Areas covered: A total of eleven studies were included. The number of conditions screened in the studies varied from three to 176 and led to the identification of one to 24 high-risk couples (HRCs) per 1,000 screened individuals. Pooled estimations were as follows: the prenatal diagnosis (PND) rate among pregnant HRCs 0.644 (95% CI = 0.364, 0.923), the termination rate among affected pregnancies 0.714 (95% CI = 0.524, 0.904), and the rate of in-vitro fertilization (IVF) with preimplantation genetic testing (PGT) 0.631 (95% CI = 0.538, 0.725). There is a statistically significant decrease in the rates of undertaking PND and termination as the number of screened conditions increases. Carriers of conditions classified as having a more severe impact were found to be more likely to choose termination or IVF with PGT.

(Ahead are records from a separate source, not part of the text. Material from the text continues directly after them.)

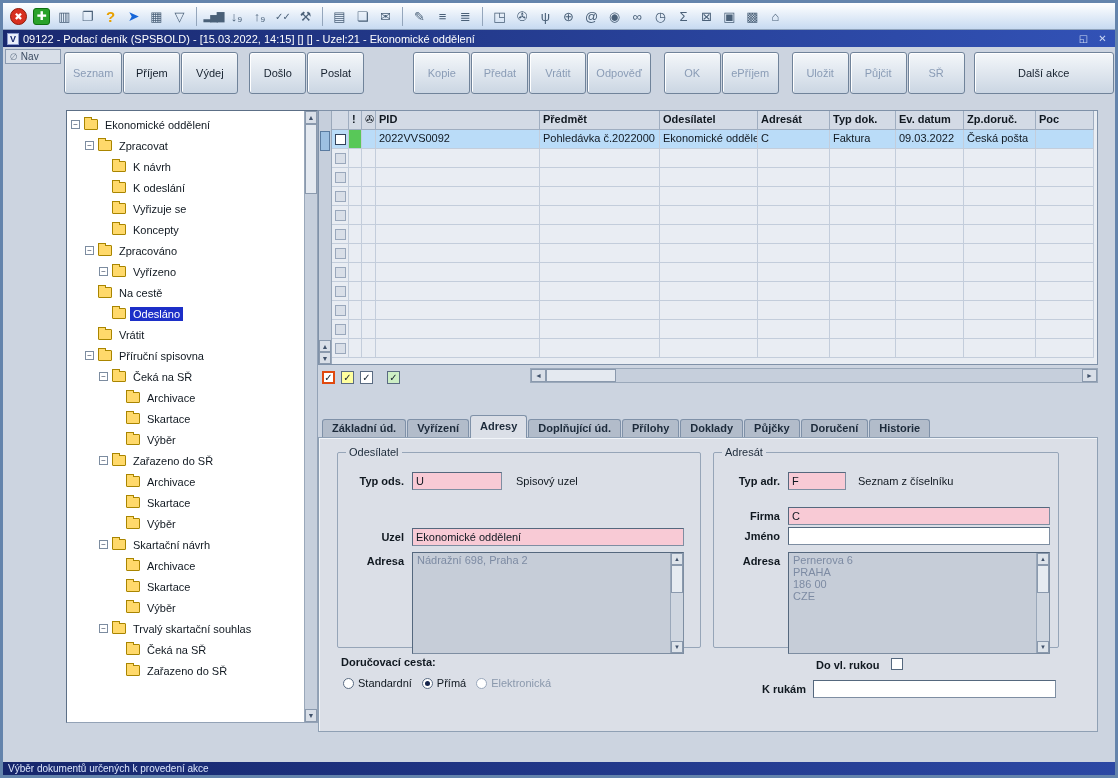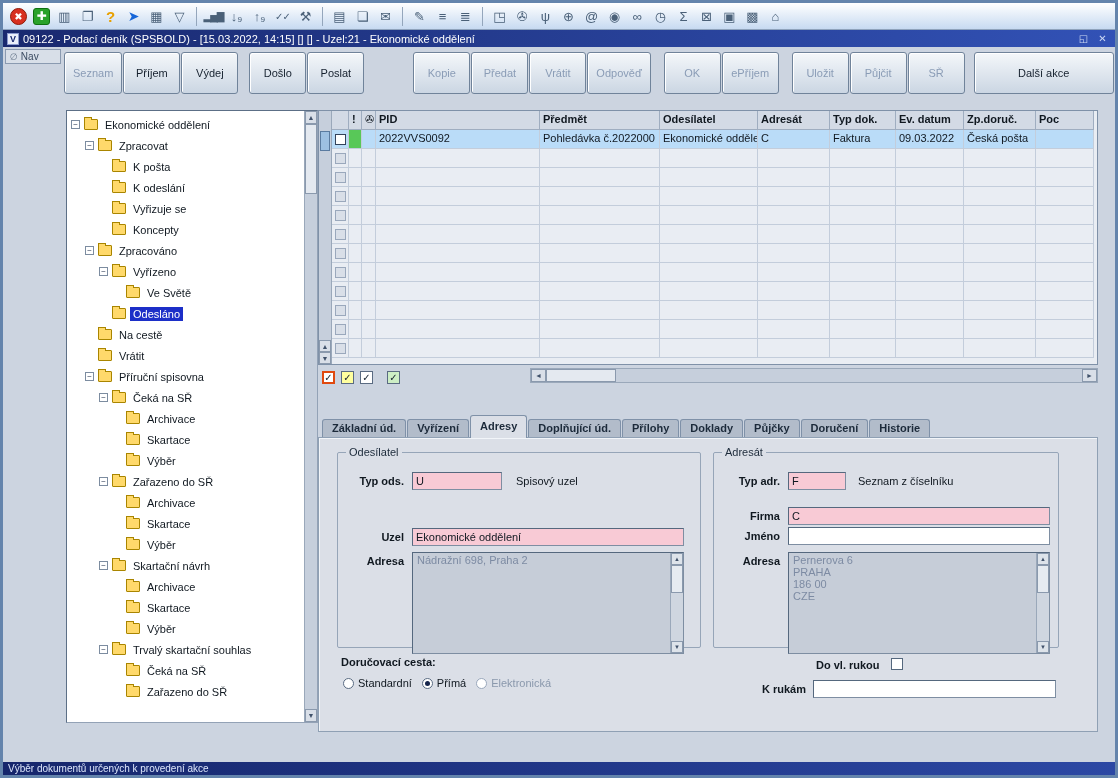"K pošta" span.tree-label { text: pošta -> návrh }
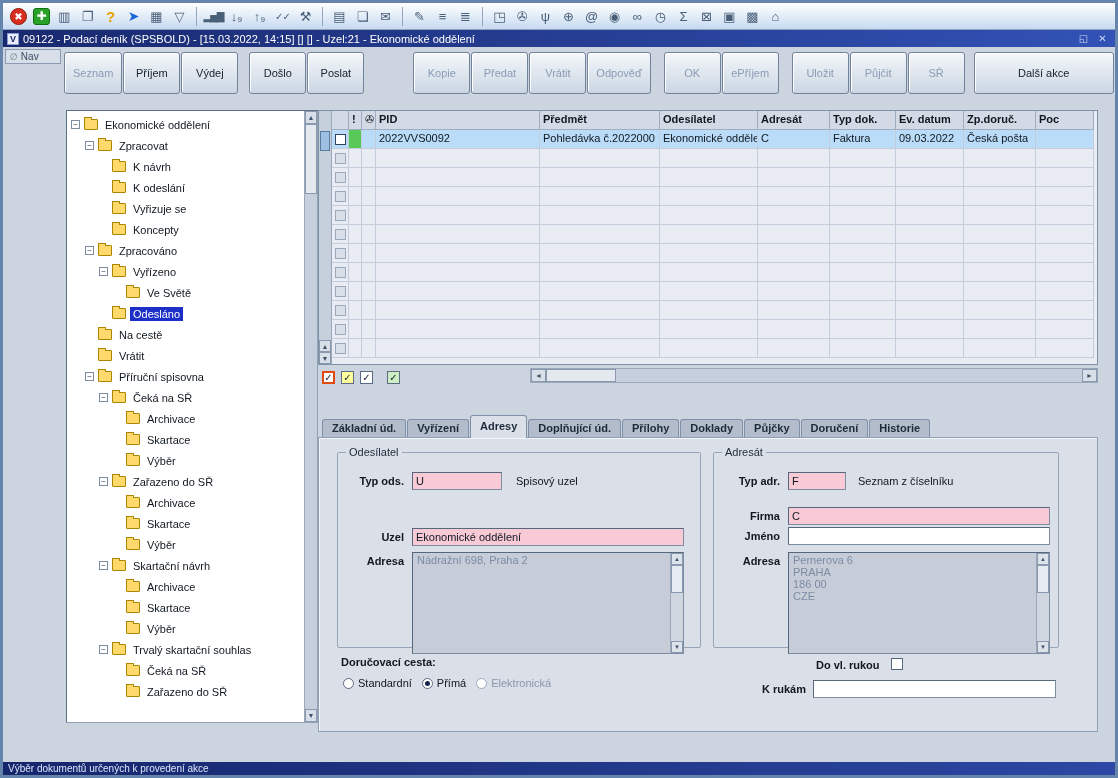"Ve Světě" div.tree-item { html: <div> <span></span> <span></span> <span>Ve Světě</span> </div> -> none }
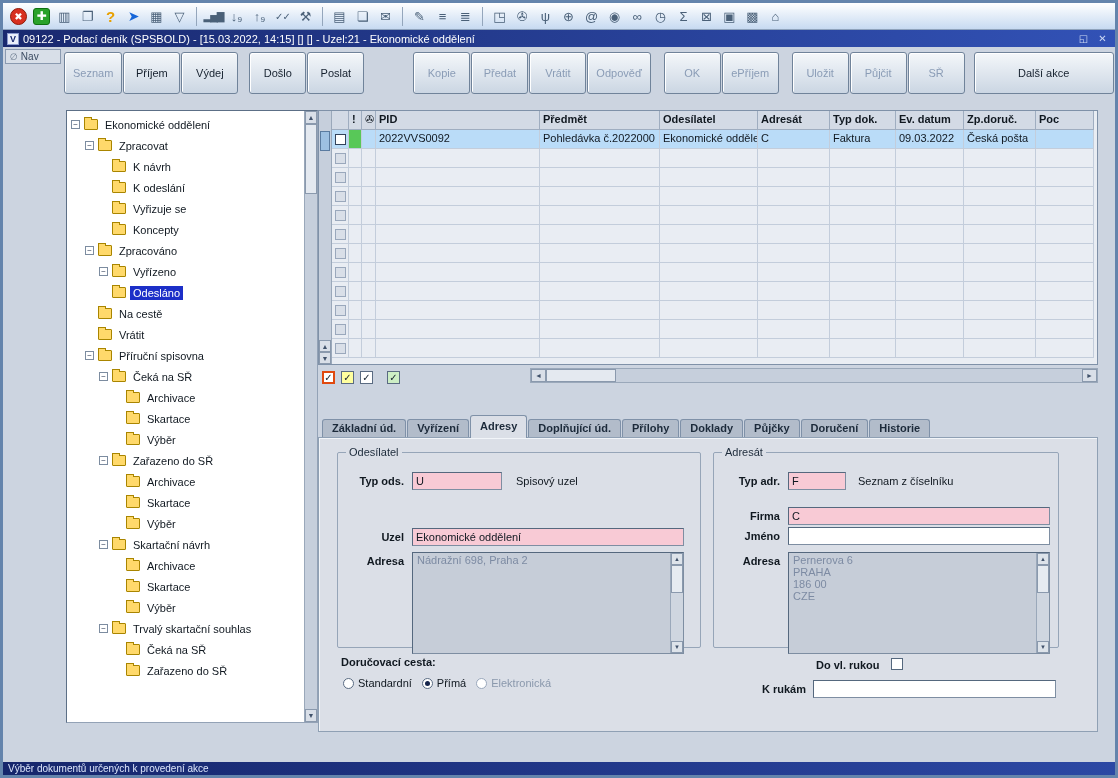"Odesláno" div.tree-item { order: before "Na cestě" -> after "Na cestě" }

Expert opinion: Our review suggests that the number and the severity of screened conditions can significantly impact HRCs' reproductive decisions. Future work needs to investigate the definition of clinical utility and the design of screening panels.
Keywords: Systematic review; X-linked; autosomal recessive; clinical utility; expanded carrier screening; meta-analysis; reproductive carrier screening.